About our 2016 trip, I wrote: "Impenetrable fog! Treacherous mud! Dense brush! Precipitous cliffs! Incessant drizzle... poor photographic conditions..." Our 2017 trip was... more of the same, except there was true rain rather than just a little drizzle. This year, on the coast, we explored the Three Capes Scenic Route, from Neskowin to Tillamook. In spite of the suboptimal conditions, we hiked out to views of the unusual rock formations that make the Oregon coast so special, and checked out yet another pretty lighthouse. The dramatic coastline is so enchanting that it's taking us quite a few years to see it all, but there is only one more lighthouse that we have yet to see!
Cape Meares Lighthouse. Photo by Eric.
As usual, before our coastal explorations, we had a great day of gaming with our friends on Saturday.
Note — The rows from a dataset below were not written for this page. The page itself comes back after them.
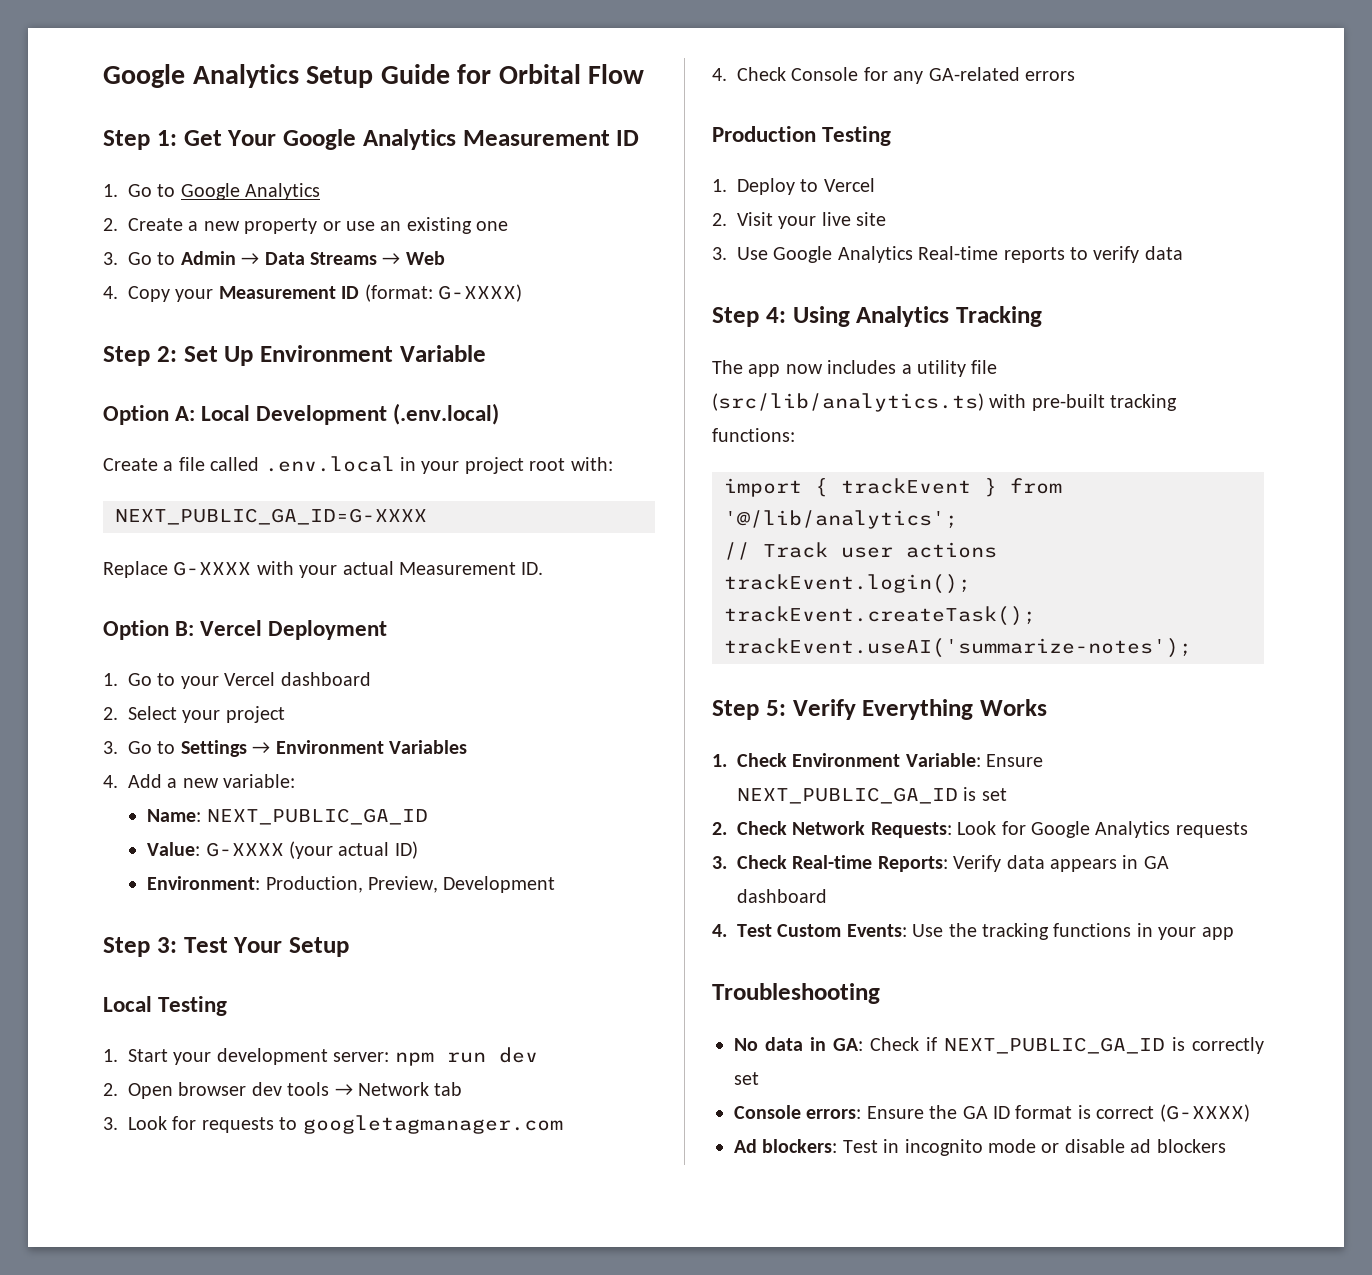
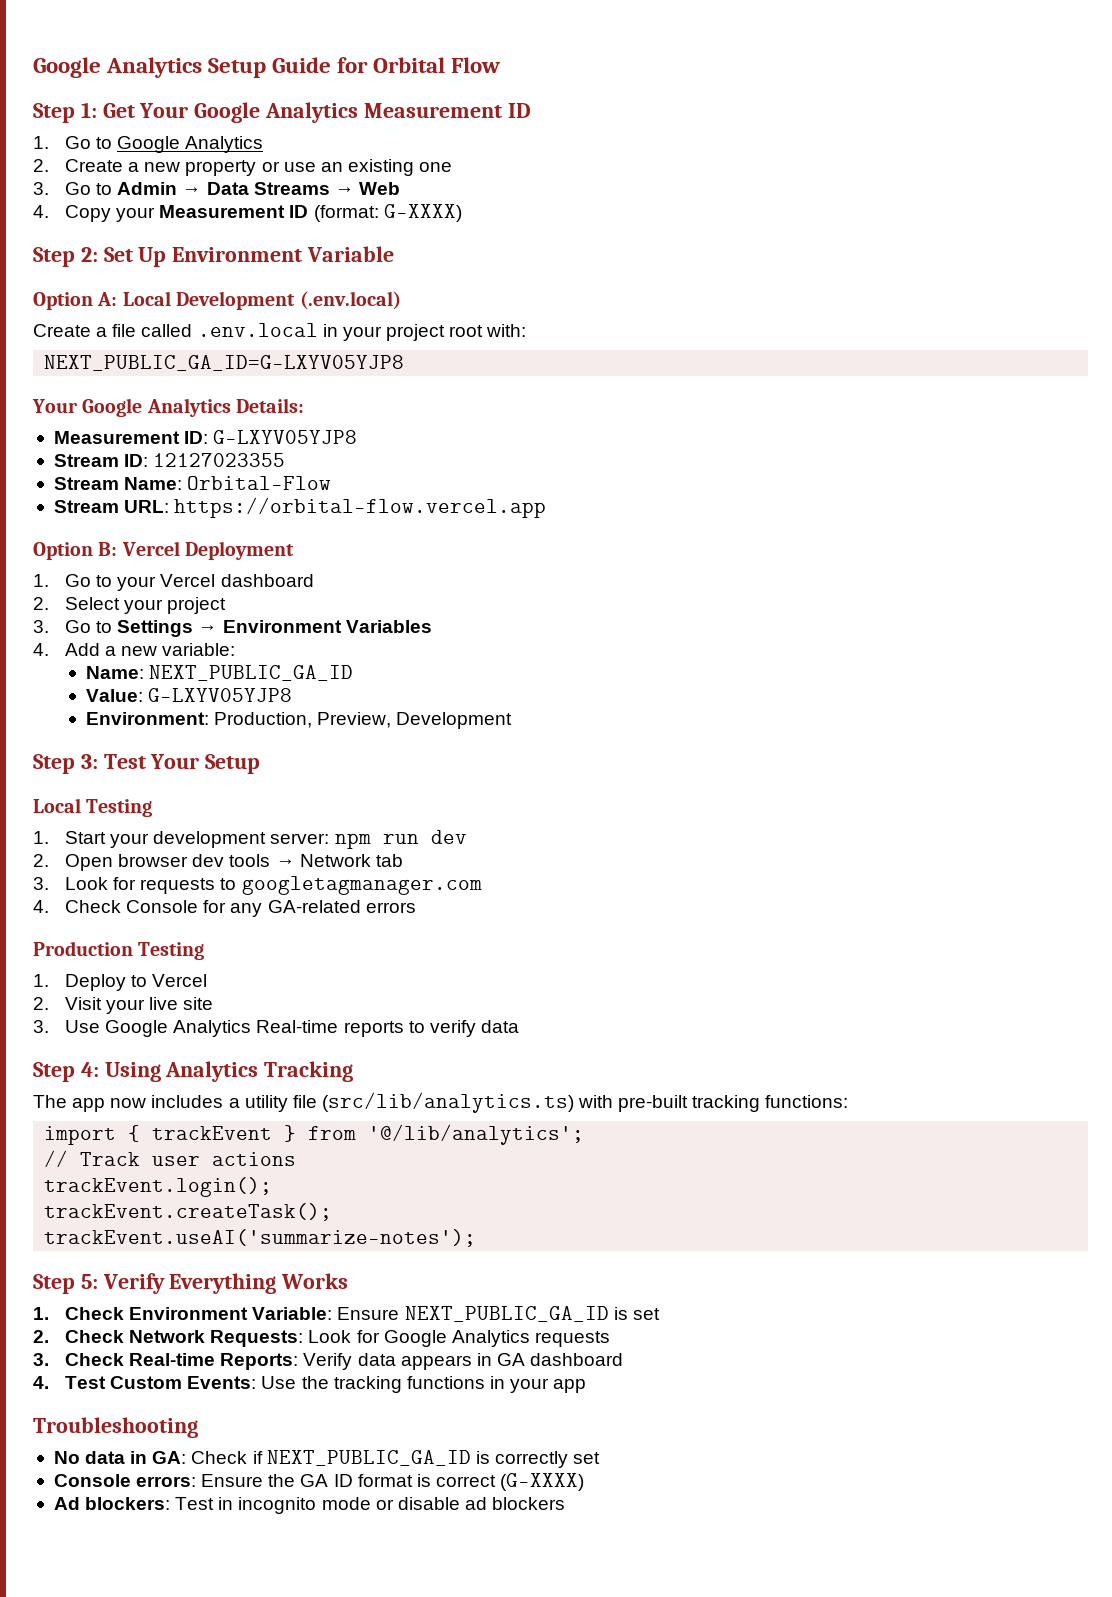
- NEXT_PUBLIC_GA_ID=G-XXXX
- Replace G-XXXX with your actual Measurement ID.
+ NEXT_PUBLIC_GA_ID=G-LXYV05YJP8
+ Your Google Analytics Details:
+ Measurement ID: G-LXYV05YJP8
+ Stream ID: 12127023355
+ Stream Name: Orbital-Flow
+ Stream URL: https://orbital-flow.vercel.app
- Value: G-XXXX (your actual ID)
+ Value: G-LXYV05YJP8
Eric took a picture of Charlie dressed for gaming.
We had a lovely breakfast with Paul and Lars on Sunday. Eric took a picture of Paul (left) showing us his 1959 Rolleiflex, and Lars (right) showing us his portfolio of art.
Eric took a picture of the sign for the Three Capes Scenic Route.
We stopped at Bob Straub State Park, which Eric took a picture of the relatively nondescript beach.
The southernmost of the three capes is Cape Kiwanda. We had intended to walk out to find a geocache there, but were halted by the trail conditions. So much water was coming down from the sky!
At the second cape, Cape Lookout (Cape Lookout State Park), the trail was on higher ground and so in much better condition. Eric took my picture hiking along, prepared for conditions in my water-resistant pants, Arctic Parka and Seattle Sombrero.
The trail overlooked the curving coastline to the south.
Eric was the one who took a picture just when what I thought was a lighthouse emerged from the fog. But could we really have been seeing as far as Yaquina Head? It seems doubtful.
All the rain of the Pacific Northwest makes for great fungi.
The view looking down on the north side of the narrow cape, and out into the infinitude of the fog over the ocean.
Back in the parking lot, Eric found a van painted in an Oregon-appropriate Lewis-and-Clark theme.
The last cape was Cape Meares (Cape Meares State Scenic Area), protected by a lighthouse that was closed for the winter.
Eric took some closer-in shots of the red and white lamp.
Meanwhile, I, of course, was photographing the marvelous offshore rocks.
Eric photographed some of them, too.
He got a view into one of the deep coves that characterize the Oregon coast.
As we (as usual) stayed out later than we should have, Eric photographed the less-than-dramatic sunset.
We went to Beaverton for a spirited dinner with Grant, and spent the night in his and Carli's lovely guest room. We were well outfitted with sets of six electrical outlets and a USB charging hub. Everything for the modern traveler! We even found this bottle with glasses by our bedside.
In the morning, Eric told Carli and Grant that I had started talking in my sleep, going on about how awesome he was.
For breakfast, Carli made delicious eggs and French toast for us and her son, Derek. So tasty!
Carli does glasswork, and made beautiful handles for the kitchen cabinets.
Detail of Carli's glass art.
Lars had warned us that we might have trouble getting home, that Caltrans had closed part of I-5 on Saturday due to flooding. Just in case, we left earlier than we usually do, around 10:00. We went home in torrential rain. California needs the rain, right?